Data items
***
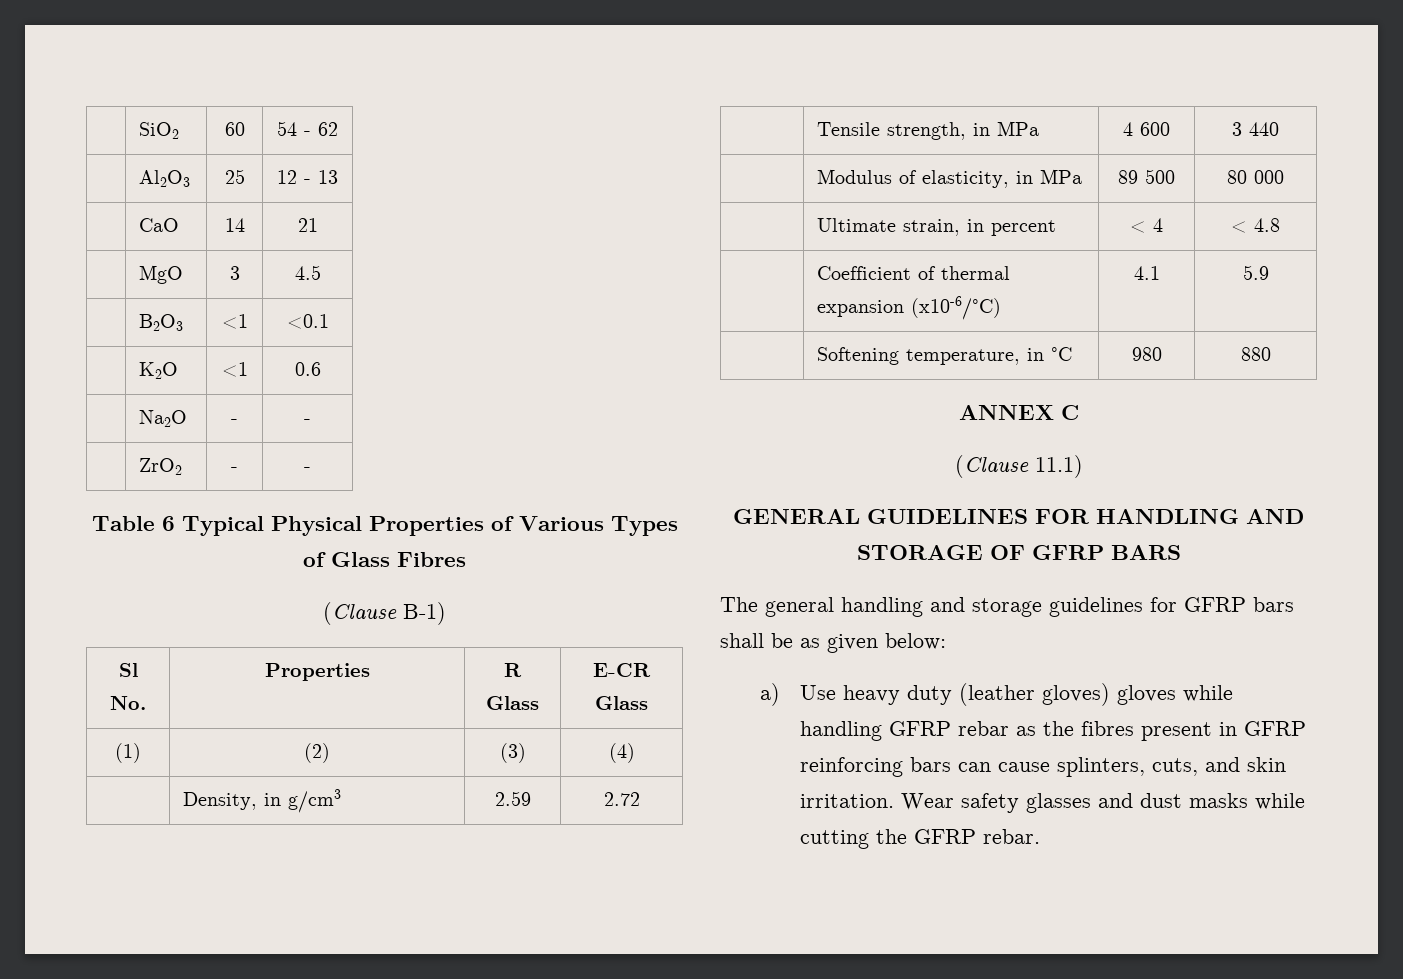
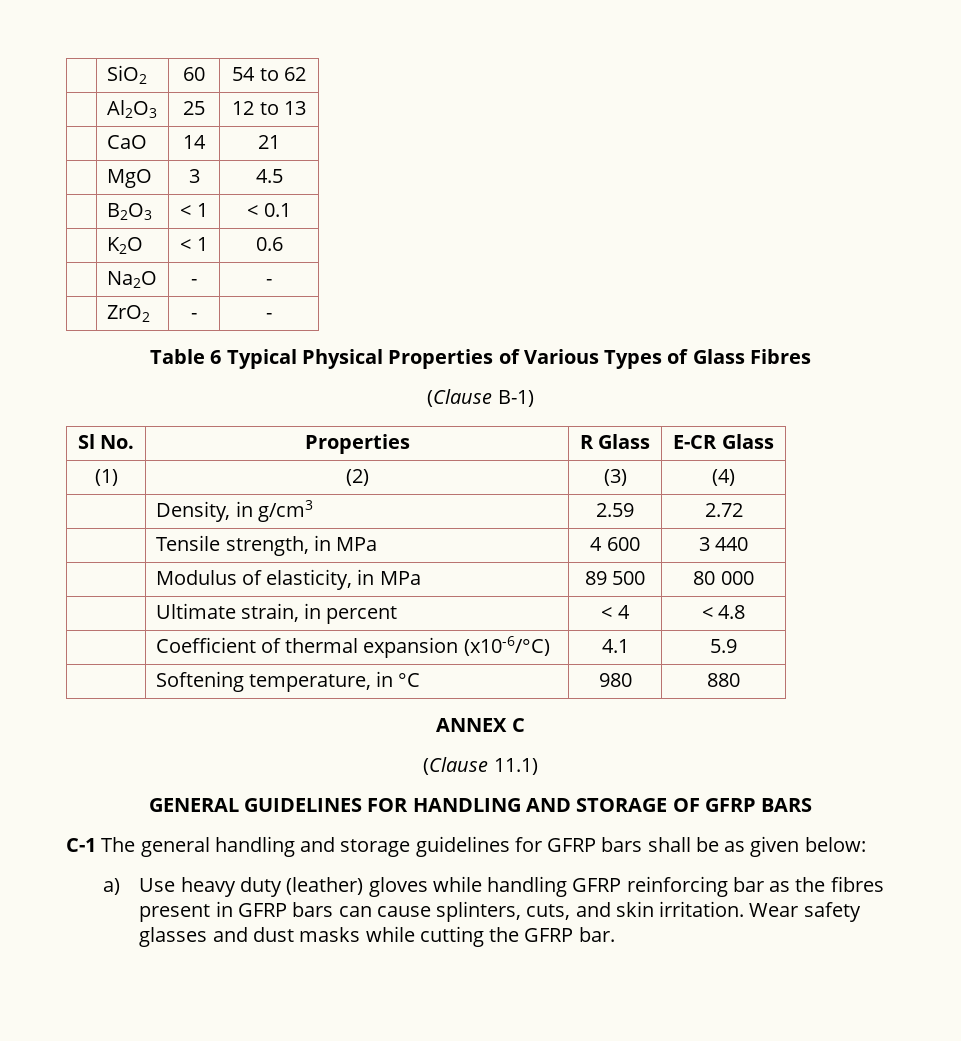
- | SiO2 | 60 | 54 - 62
+ | SiO2 | 60 | 54 to 62
- | Al2O3 | 25 | 12 - 13
+ | Al2O3 | 25 | 12 to 13
- | B2O3 | <1 | <0.1
+ | B2O3 | < 1 | < 0.1
- | K2O | <1 | 0.6
+ | K2O | < 1 | 0.6
- The general handling and storage guidelines for GFRP bars shall be as given below:
+ C-1 The general handling and storage guidelines for GFRP bars shall be as given below:
- a) Use heavy duty (leather gloves) gloves while handling GFRP rebar as the fibres present in GFRP reinforcing bars can cause splinters, cuts, and skin irritation.
+ a) Use heavy duty (leather) gloves while handling GFRP reinforcing bar as the fibres present in GFRP bars can cause splinters, cuts, and skin irritation.
- Wear safety glasses and dust masks while cutting the GFRP rebar.
+ Wear safety glasses and dust masks while cutting the GFRP bar.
***
**WORK TO COMPLETE**:
Line by line, restate the data above exactly as it stands, minus the pictures.

**TASK OUTPUT**:
- | SiO2 | 60 | 54 - 62
+ | SiO2 | 60 | 54 to 62
- | Al2O3 | 25 | 12 - 13
+ | Al2O3 | 25 | 12 to 13
- | B2O3 | <1 | <0.1
+ | B2O3 | < 1 | < 0.1
- | K2O | <1 | 0.6
+ | K2O | < 1 | 0.6
- The general handling and storage guidelines for GFRP bars shall be as given below:
+ C-1 The general handling and storage guidelines for GFRP bars shall be as given below:
- a) Use heavy duty (leather gloves) gloves while handling GFRP rebar as the fibres present in GFRP reinforcing bars can cause splinters, cuts, and skin irritation.
+ a) Use heavy duty (leather) gloves while handling GFRP reinforcing bar as the fibres present in GFRP bars can cause splinters, cuts, and skin irritation.
- Wear safety glasses and dust masks while cutting the GFRP rebar.
+ Wear safety glasses and dust masks while cutting the GFRP bar.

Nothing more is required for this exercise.